TASK DESCRIPTION: Your answer must be the data repeated exactly, with no pictures in it.

Edit tracking data:
○ ○ ○ ○ ○ ○ ○

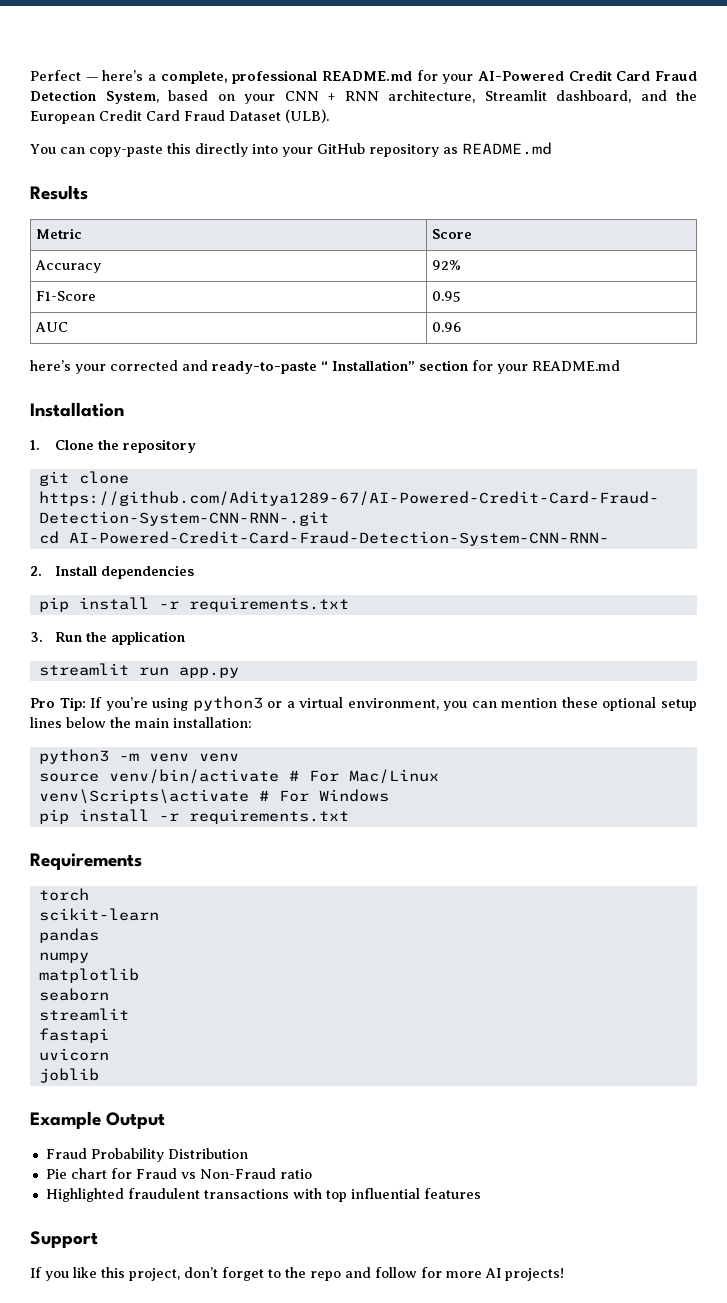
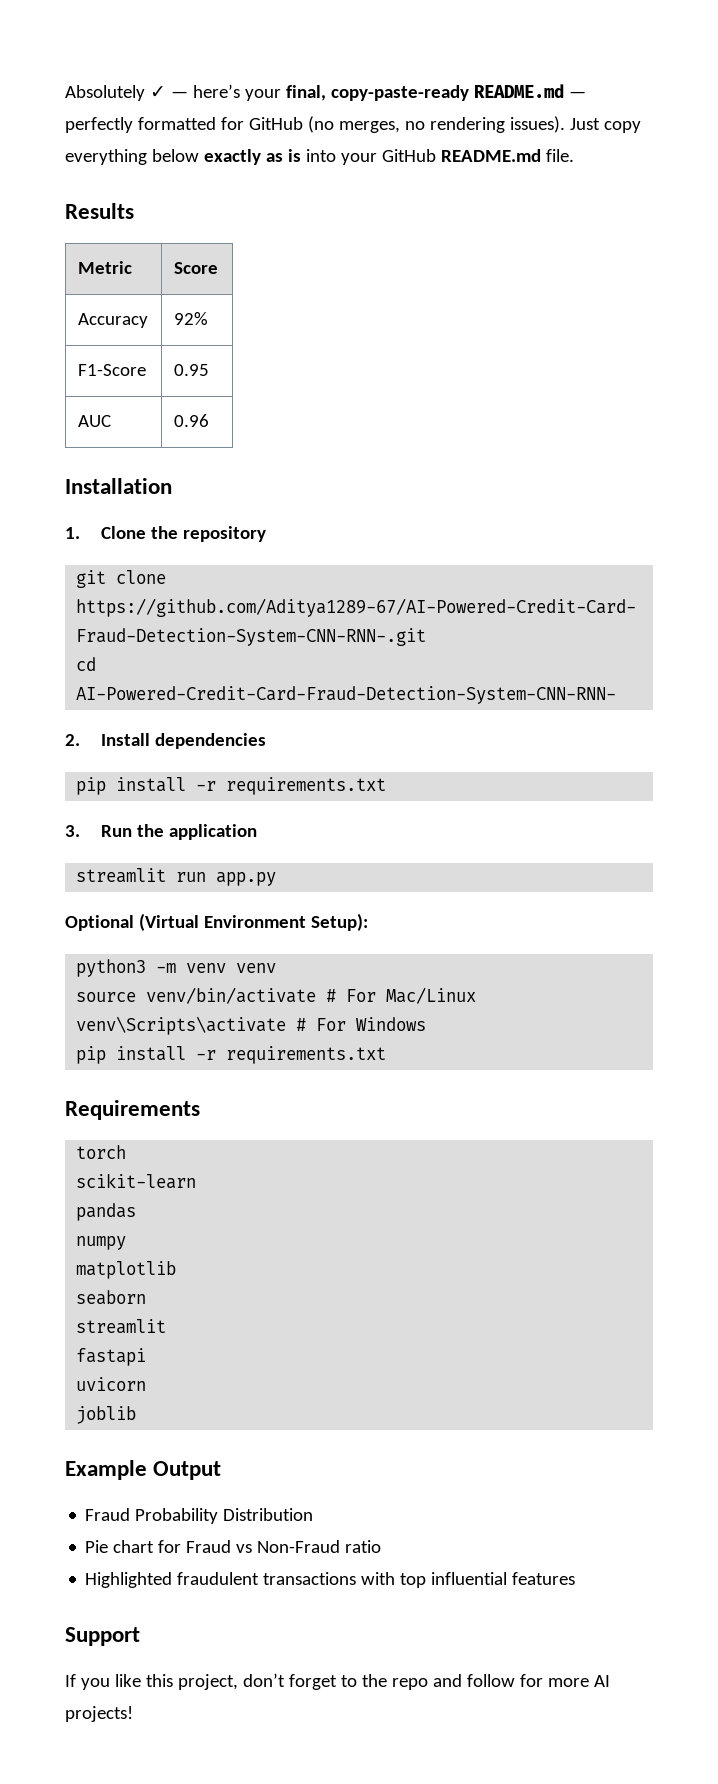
- Perfect — here’s a complete, professional README.md for your AI-Powered Credit Card Fraud Detection System, based on your CNN + RNN architecture, Streamlit dashboard, and the European Credit Card Fraud Dataset (ULB).
- You can copy-paste this directly into your GitHub repository as README.md
+ Absolutely ✓ — here’s your final, copy-paste-ready README.md — perfectly formatted for GitHub (no merges, no rendering issues). Just copy everything below exactly as is into your GitHub README.md file.
- here’s your corrected and ready-to-paste “ Installation” section for your README.md
- Pro Tip: If you’re using python3 or a virtual environment, you can mention these optional setup lines below the main installation:
+ Optional (Virtual Environment Setup):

○ ○ ○ ○ ○ ○ ○

ANSWER TO THE EXERCISE:
- Perfect — here’s a complete, professional README.md for your AI-Powered Credit Card Fraud Detection System, based on your CNN + RNN architecture, Streamlit dashboard, and the European Credit Card Fraud Dataset (ULB).
- You can copy-paste this directly into your GitHub repository as README.md
+ Absolutely ✓ — here’s your final, copy-paste-ready README.md — perfectly formatted for GitHub (no merges, no rendering issues). Just copy everything below exactly as is into your GitHub README.md file.
- here’s your corrected and ready-to-paste “ Installation” section for your README.md
- Pro Tip: If you’re using python3 or a virtual environment, you can mention these optional setup lines below the main installation:
+ Optional (Virtual Environment Setup):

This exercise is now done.